_What to work on_: The output should consist solely of the lines running from the one that contains "[498,240,518,250] ・ -> (209, 314) //" through the end of the records below, copied exactly.

[Difference listings]
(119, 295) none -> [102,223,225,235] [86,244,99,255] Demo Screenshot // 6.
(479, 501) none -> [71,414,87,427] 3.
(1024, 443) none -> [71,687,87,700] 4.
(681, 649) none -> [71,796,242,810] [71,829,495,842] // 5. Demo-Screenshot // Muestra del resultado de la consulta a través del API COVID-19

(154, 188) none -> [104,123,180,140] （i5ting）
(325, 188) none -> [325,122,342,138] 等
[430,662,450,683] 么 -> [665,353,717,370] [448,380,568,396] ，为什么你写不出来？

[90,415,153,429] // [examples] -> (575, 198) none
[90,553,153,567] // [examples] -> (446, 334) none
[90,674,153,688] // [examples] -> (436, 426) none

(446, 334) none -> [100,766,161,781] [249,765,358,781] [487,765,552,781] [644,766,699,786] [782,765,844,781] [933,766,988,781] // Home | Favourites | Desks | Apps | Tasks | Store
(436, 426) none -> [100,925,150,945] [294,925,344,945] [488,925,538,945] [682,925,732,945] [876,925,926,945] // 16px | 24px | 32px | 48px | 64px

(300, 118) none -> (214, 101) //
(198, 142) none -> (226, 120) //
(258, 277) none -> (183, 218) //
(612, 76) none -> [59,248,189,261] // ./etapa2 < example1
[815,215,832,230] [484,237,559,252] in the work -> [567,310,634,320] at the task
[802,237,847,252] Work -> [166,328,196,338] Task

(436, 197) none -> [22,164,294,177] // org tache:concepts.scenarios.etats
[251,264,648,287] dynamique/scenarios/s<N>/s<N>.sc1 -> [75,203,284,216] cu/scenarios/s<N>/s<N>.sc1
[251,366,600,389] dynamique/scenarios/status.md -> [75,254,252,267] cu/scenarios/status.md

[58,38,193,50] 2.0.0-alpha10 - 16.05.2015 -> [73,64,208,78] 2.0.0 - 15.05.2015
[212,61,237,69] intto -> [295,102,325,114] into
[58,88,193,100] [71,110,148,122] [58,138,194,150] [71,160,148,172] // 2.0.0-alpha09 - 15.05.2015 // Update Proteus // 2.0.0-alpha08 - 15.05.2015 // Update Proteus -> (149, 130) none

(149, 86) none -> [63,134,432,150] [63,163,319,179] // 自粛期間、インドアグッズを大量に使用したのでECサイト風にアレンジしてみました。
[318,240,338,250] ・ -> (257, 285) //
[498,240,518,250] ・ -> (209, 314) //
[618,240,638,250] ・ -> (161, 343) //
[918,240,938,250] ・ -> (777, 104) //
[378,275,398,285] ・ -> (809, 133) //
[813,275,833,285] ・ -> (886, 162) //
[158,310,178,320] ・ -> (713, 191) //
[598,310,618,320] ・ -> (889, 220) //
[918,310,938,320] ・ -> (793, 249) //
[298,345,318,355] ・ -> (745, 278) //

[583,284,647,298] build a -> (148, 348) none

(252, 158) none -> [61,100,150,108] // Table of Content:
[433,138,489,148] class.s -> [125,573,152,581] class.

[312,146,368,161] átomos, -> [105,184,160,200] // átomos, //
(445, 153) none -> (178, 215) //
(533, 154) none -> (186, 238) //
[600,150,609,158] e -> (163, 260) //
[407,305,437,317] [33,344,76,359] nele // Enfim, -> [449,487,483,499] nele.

_The answer_:
[498,240,518,250] ・ -> (209, 314) //
[618,240,638,250] ・ -> (161, 343) //
[918,240,938,250] ・ -> (777, 104) //
[378,275,398,285] ・ -> (809, 133) //
[813,275,833,285] ・ -> (886, 162) //
[158,310,178,320] ・ -> (713, 191) //
[598,310,618,320] ・ -> (889, 220) //
[918,310,938,320] ・ -> (793, 249) //
[298,345,318,355] ・ -> (745, 278) //

[583,284,647,298] build a -> (148, 348) none

(252, 158) none -> [61,100,150,108] // Table of Content:
[433,138,489,148] class.s -> [125,573,152,581] class.

[312,146,368,161] átomos, -> [105,184,160,200] // átomos, //
(445, 153) none -> (178, 215) //
(533, 154) none -> (186, 238) //
[600,150,609,158] e -> (163, 260) //
[407,305,437,317] [33,344,76,359] nele // Enfim, -> [449,487,483,499] nele.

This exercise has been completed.